Le transport ferroviaire de passagers dans l'Union européenne s'ouvre officiellement à la concurrence le 13 décembre prochain. Une libéralisation qui restera cependant théorique en France où le monopole de la SNCF devrait encore perdurer.
Troisième paquet ferroviaire
Cette ouverture est le résultat du "troisième paquet ferroviaire" adopté par les eurodéputés en 2007. Elle ne concerne cependant que les lignes internationales, contrairement à ce que souhaitait au départ la Commission européenne.

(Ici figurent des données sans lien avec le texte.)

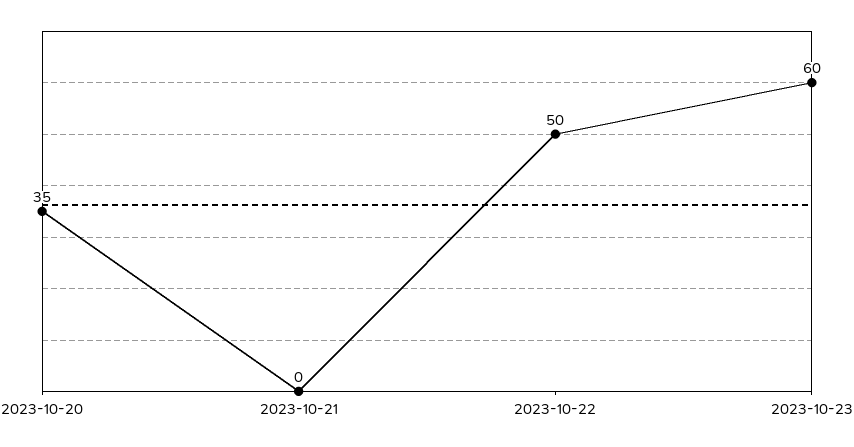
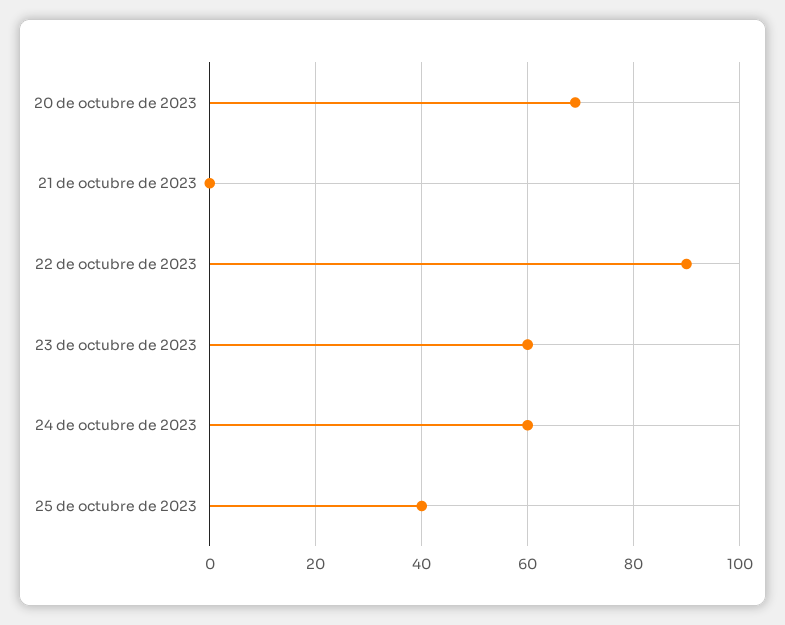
2023-10-20: 35 -> 70
2023-10-22: 50 -> 90
24 de octubre de 2023: none -> 60
25 de octubre de 2023: none -> 40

Dans plusieurs pays, notamment en France, les oppositions ont été nombreuses pour ne pas libéraliser les trajets nationaux et régionaux. "Au niveau européen, on voit bien que la France fait de la résistance!", analyse Cyrille du Peloux pour l'AFP, président de l'Union des transports publics (UTP), qui regroupe les exploitants français.
Cabotage sur les lignes
Concrètement, à partir du 13 décembre prochain, les compagnies européennes pourront faire du cabotage, c'est-à-dire prendre des passagers sur la partie nationale du parcours (entre Paris et Strasbourg sur un Paris-Francfort, par exemple), à condition que ce créneau concerne moins de la moitié des passagers et du chiffre d'affaires de la liaison.

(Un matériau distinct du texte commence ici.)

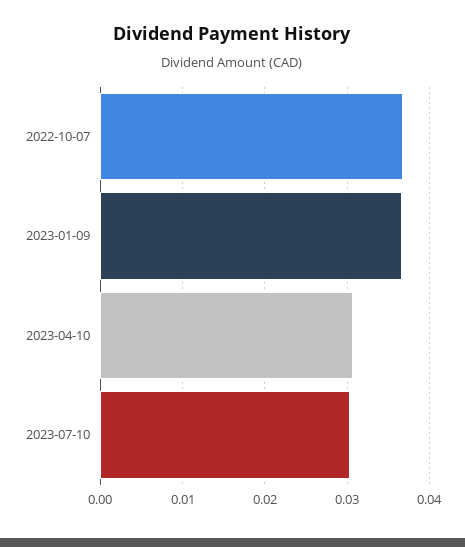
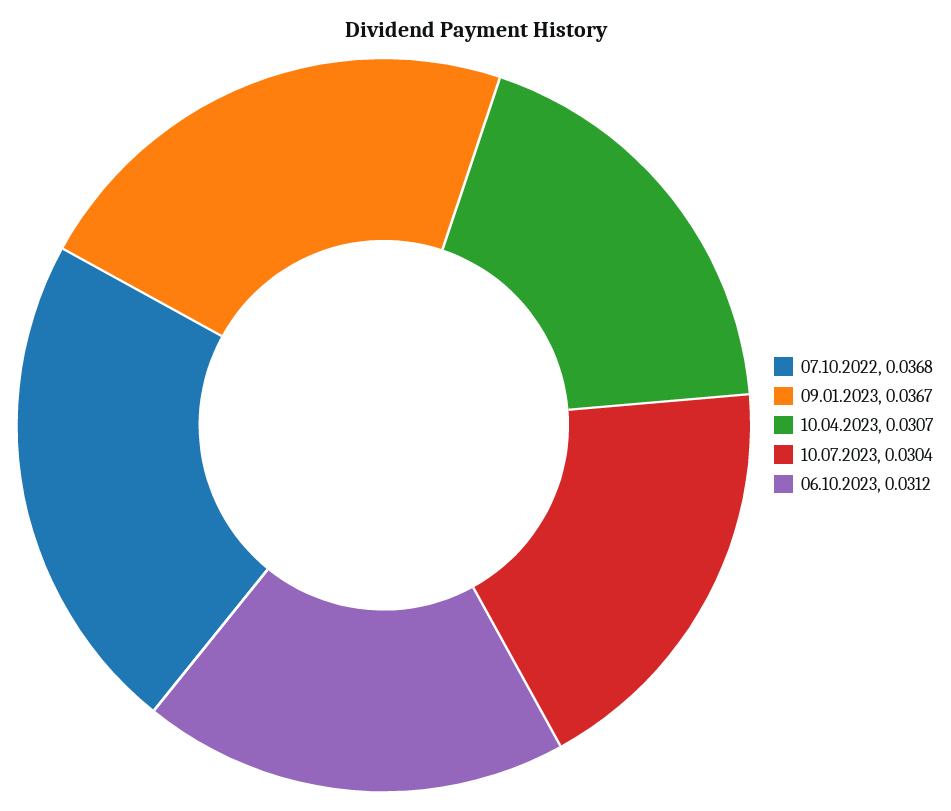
06.10.2023: none -> 0.0312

Il faudra également que le matériel utilisé soit homologué et que Réseau ferré de France (RFF), le gestionnaire des voies ferrées françaises, accorde des créneaux de circulation.
Monopole pratique
Mais dans les faits, la SNCF ne devrait pas être trop inquiétée par des opérateurs étrangers. Aucun concurrent direct ne s'aventurera sur les lignes françaises avant l'été 2010. A cette date, la seule qui se soit montrée vraiment intéressée, la compagnie italienne Trenitalia, devrait proposer deux allers-retours par jour: Paris-Chambéry-Turin-Milan et Paris-Marseille-Nice-Gênes.
"La France a toujours été hostile à cette ouverture. La SNCF va, dans la pratique, encore être protégée pendant une dizaine d'années", estime Bruno Faivre d'Arcier, professeur au Laboratoire d'économie des transports (Let).
La SNCF s'organise
La compagnie a quand même déjà tout prévu pour accueillir ses futurs concurrents. Dans son nouveau Centre national des opérations ferroviaires (Cnof) ouvert l'été dernier, elle montre volontiers les pupitres, vides, pour l'instant, réservés aux opérateurs étrangers.

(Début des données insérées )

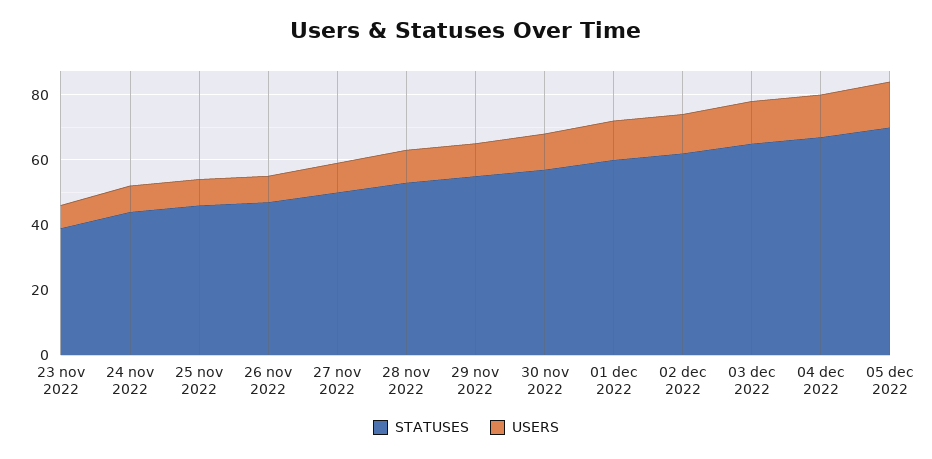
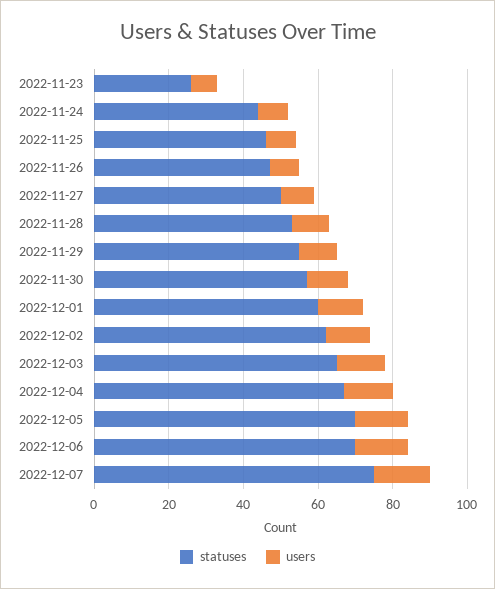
STATUSES, 23 nov 2022: 40 -> 25
STATUSES, 2022-12-06: none -> 70
USERS, 2022-12-06: none -> 15
STATUSES, 2022-12-07: none -> 75
USERS, 2022-12-07: none -> 15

"La SNCF n'a pas peur de la concurrence!", répète son président Guillaume Pepy. La direction y voit même très officiellement "une opportunité", qui "va lui permettre de se remettre en question".
"On ne va pas faire de combats d'arrière-garde" en résistant, confirme Jean-Pierre Farandou, directeur général SNCF Proximités. "La question, c'est de savoir comment on ouvre, car il ne faut pas faire de fausses manœuvres!". Pour une compagnie ferroviaire, ce serait effectivement malvenu.